If a line in the entries below holds the string "discount", copy it.
++++++++++++++++++++
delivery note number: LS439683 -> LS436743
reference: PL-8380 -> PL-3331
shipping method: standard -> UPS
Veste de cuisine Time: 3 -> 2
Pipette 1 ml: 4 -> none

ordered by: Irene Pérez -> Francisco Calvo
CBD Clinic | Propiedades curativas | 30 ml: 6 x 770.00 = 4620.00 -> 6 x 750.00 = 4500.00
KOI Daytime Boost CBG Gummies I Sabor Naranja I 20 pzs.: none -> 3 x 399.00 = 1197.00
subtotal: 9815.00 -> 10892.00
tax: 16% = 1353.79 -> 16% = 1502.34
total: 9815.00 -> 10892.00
++++++++++++++++++++
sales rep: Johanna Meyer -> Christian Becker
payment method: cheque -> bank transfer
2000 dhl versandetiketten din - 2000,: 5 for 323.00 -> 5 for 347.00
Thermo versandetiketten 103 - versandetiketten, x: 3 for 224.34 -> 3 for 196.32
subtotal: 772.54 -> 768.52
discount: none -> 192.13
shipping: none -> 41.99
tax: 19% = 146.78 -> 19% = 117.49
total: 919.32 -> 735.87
++++++++++++++++++++
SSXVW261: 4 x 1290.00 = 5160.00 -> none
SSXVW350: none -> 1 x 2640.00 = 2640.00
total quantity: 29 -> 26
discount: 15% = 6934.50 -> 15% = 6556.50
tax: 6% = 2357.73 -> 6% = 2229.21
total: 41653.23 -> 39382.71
++++++++++++++++++++
§ **Task answer**
discount: none -> 192.13
discount: 15% = 6934.50 -> 15% = 6556.50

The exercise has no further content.